◆ Information supplied:
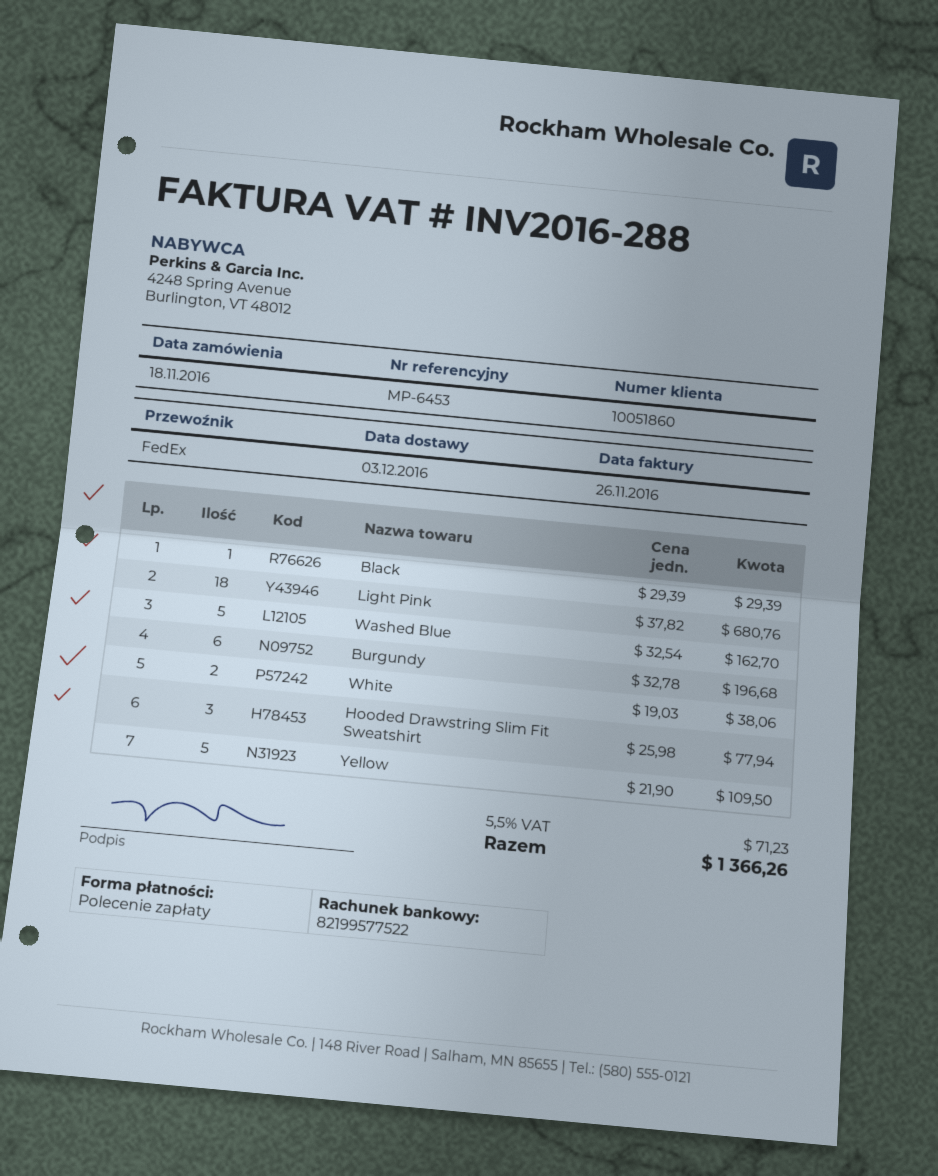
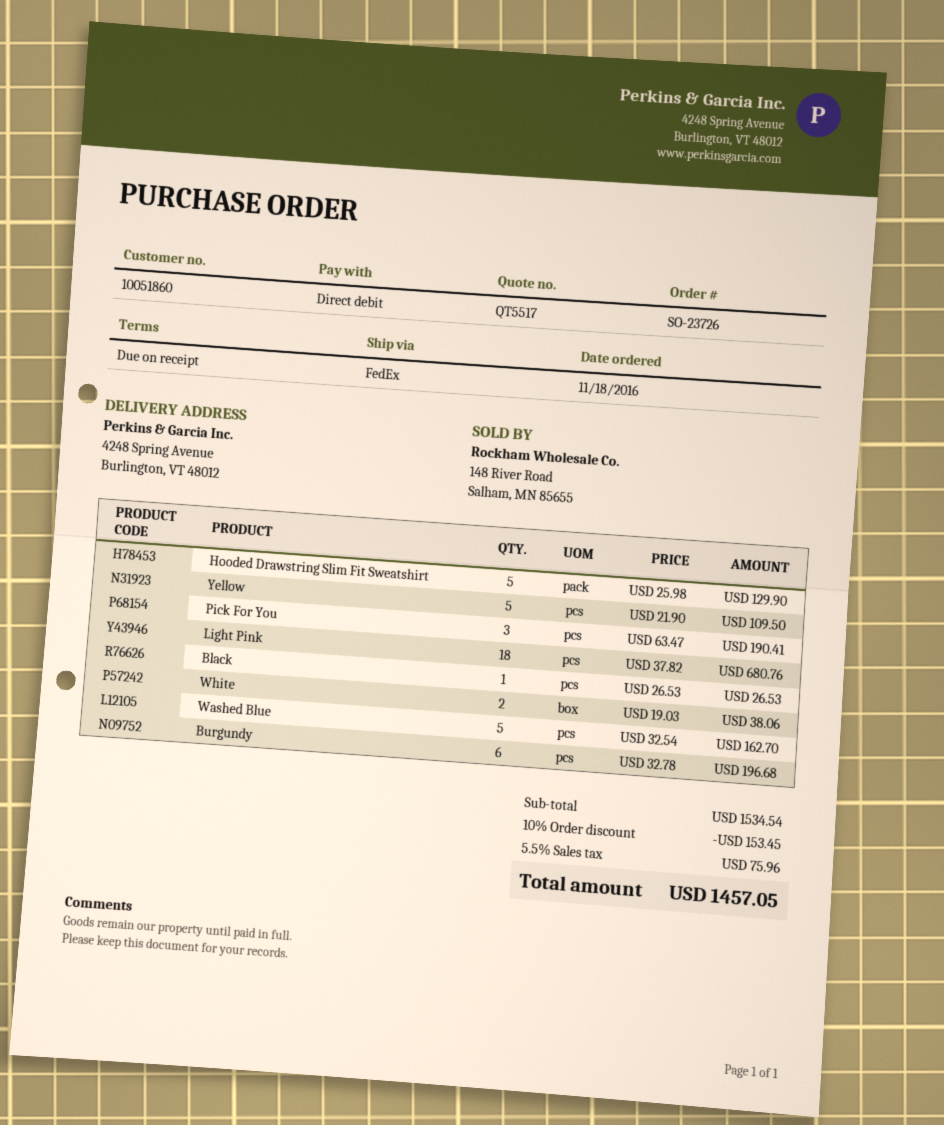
Black: 1 x 29.39 = 29.39 -> 1 x 26.53 = 26.53
Hooded Drawstring Slim Fit Sweatshirt: 3 x 25.98 = 77.94 -> 5 x 25.98 = 129.90
Pick For You: none -> 3 x 63.47 = 190.41
discount: none -> 10% = 153.45
tax: 5.5% = 71.23 -> 5.5% = 75.96
total: 1366.26 -> 1457.05

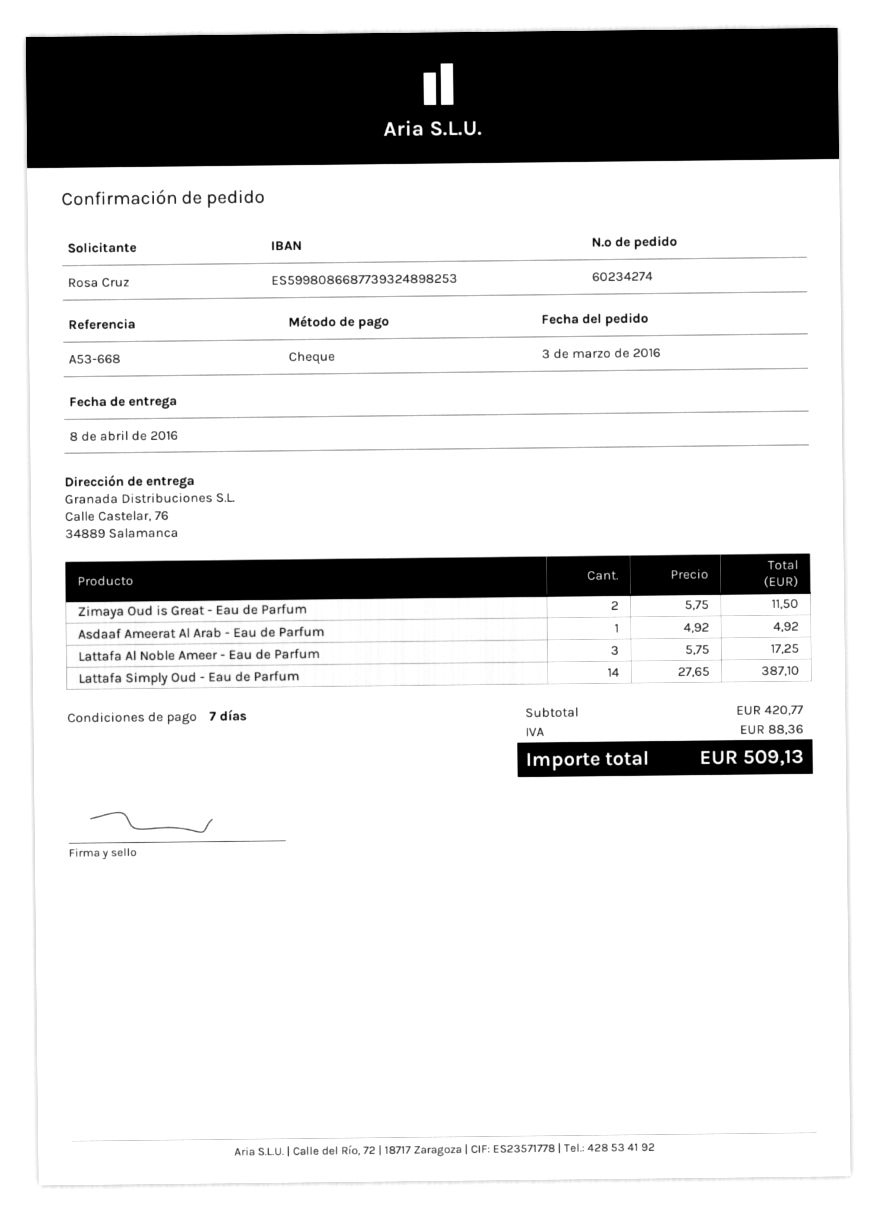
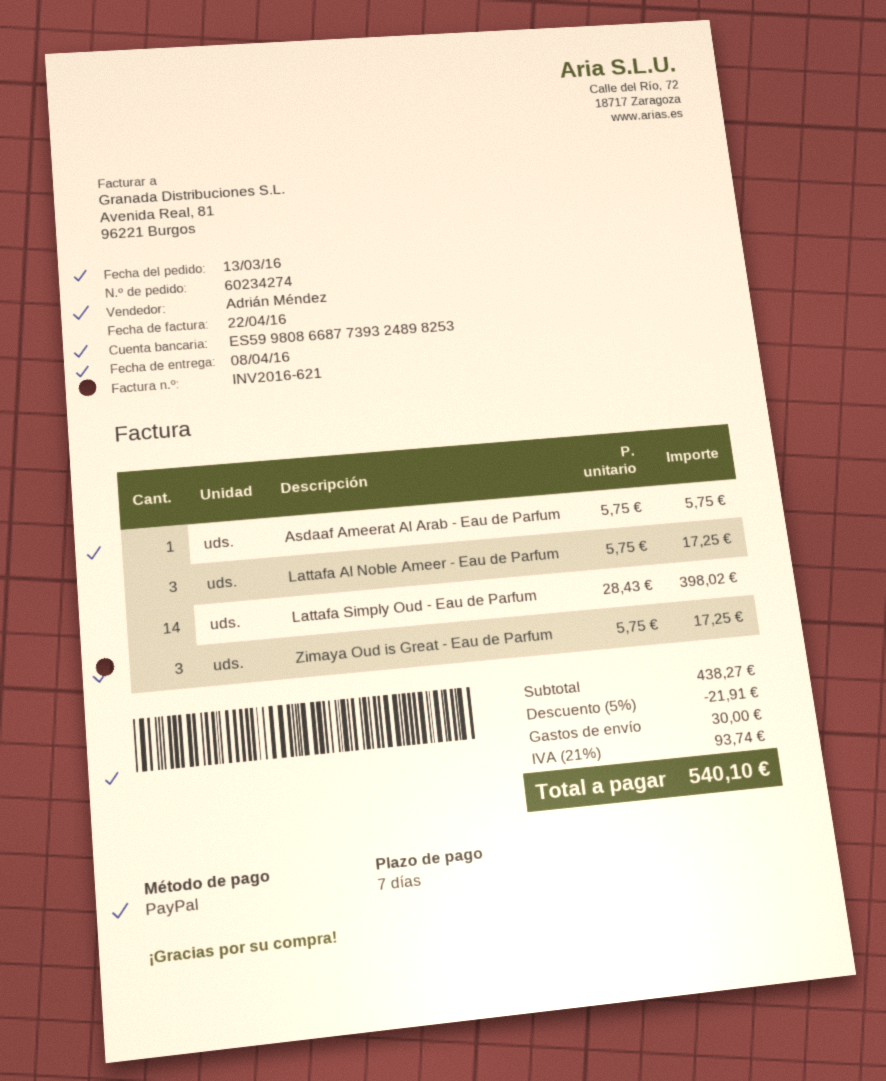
order date: 2016-03-03 -> 2016-03-13
payment method: cheque -> PayPal
Zimaya Oud is Great - Eau de Parfum: 2 x 5.75 = 11.50 -> 3 x 5.75 = 17.25
Asdaaf Ameerat Al Arab - Eau de Parfum: 1 x 4.92 = 4.92 -> 1 x 5.75 = 5.75
Lattafa Simply Oud - Eau de Parfum: 14 x 27.65 = 387.10 -> 14 x 28.43 = 398.02
subtotal: 420.77 -> 438.27
discount: none -> 5% = 21.91
shipping: none -> 30.00
tax: 88.36 -> 93.74
total: 509.13 -> 540.10

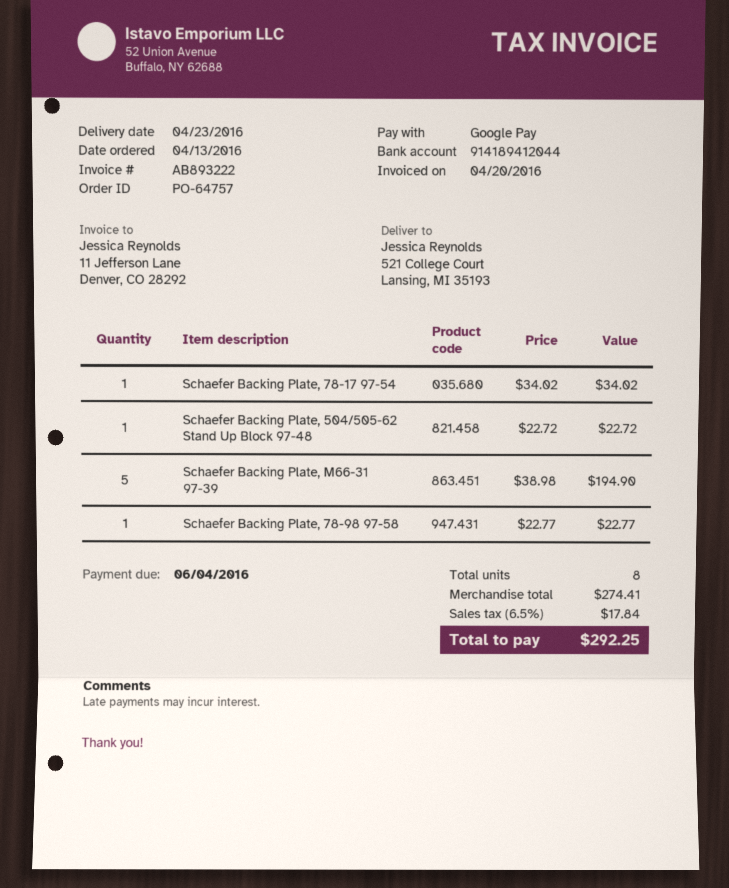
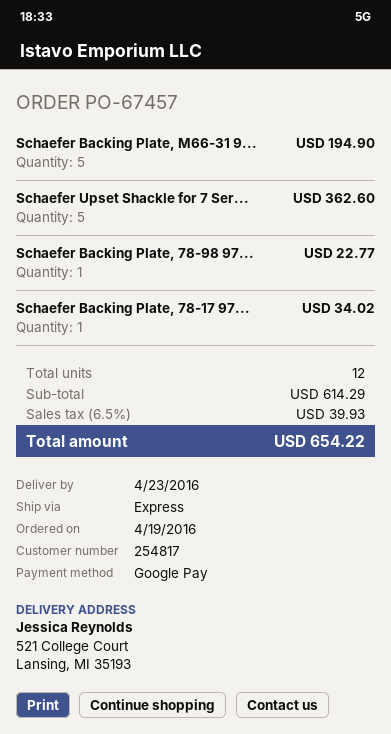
order number: PO-64757 -> PO-67457
order date: 2016-04-13 -> 2016-04-19
Schaefer Backing Plate, 504/505-62 Stand Up Block 97-48: 1 for 22.72 -> none
Schaefer Upset Shackle for 7 Ser...: none -> 5 for 362.60
total quantity: 8 -> 12
subtotal: 274.41 -> 614.29
tax: 6.5% = 17.84 -> 6.5% = 39.93
total: 292.25 -> 654.22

◆ Instructions for the task:
Scan the listing for the string "order", then copy every line where it appears.

◆ Task solution:
order date: 2016-03-03 -> 2016-03-13
order number: PO-64757 -> PO-67457
order date: 2016-04-13 -> 2016-04-19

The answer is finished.